Your task
A faithful copy of all the data is the goal; omit the pictures.

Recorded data

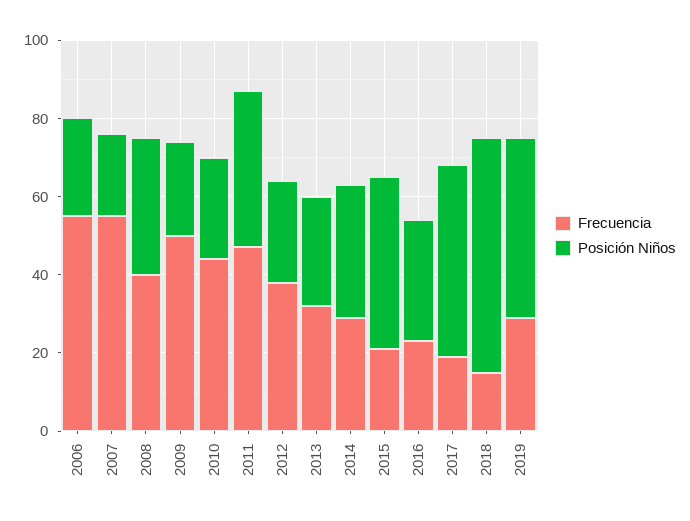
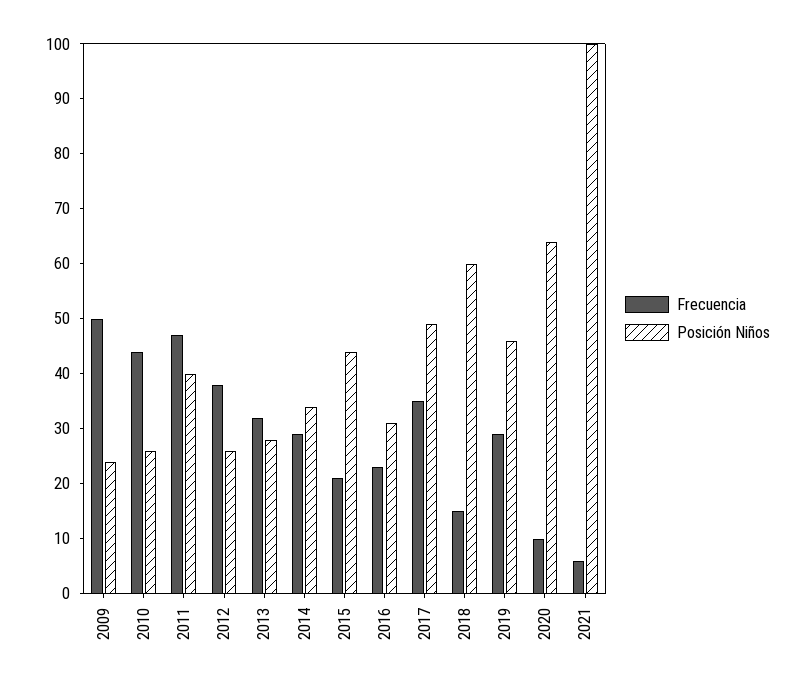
Frecuencia, 2006: 55 -> none
Posición Niños, 2006: 25 -> none
Frecuencia, 2007: 55 -> none
Posición Niños, 2007: 20 -> none
Frecuencia, 2008: 40 -> none
Posición Niños, 2008: 35 -> none
Frecuencia, 2017: 20 -> 35
Frecuencia, 2020: none -> 10
Posición Niños, 2020: none -> 65
Frecuencia, 2021: none -> 5
Posición Niños, 2021: none -> 100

Response area
Frecuencia, 2006: 55 -> none
Posición Niños, 2006: 25 -> none
Frecuencia, 2007: 55 -> none
Posición Niños, 2007: 20 -> none
Frecuencia, 2008: 40 -> none
Posición Niños, 2008: 35 -> none
Frecuencia, 2017: 20 -> 35
Frecuencia, 2020: none -> 10
Posición Niños, 2020: none -> 65
Frecuencia, 2021: none -> 5
Posición Niños, 2021: none -> 100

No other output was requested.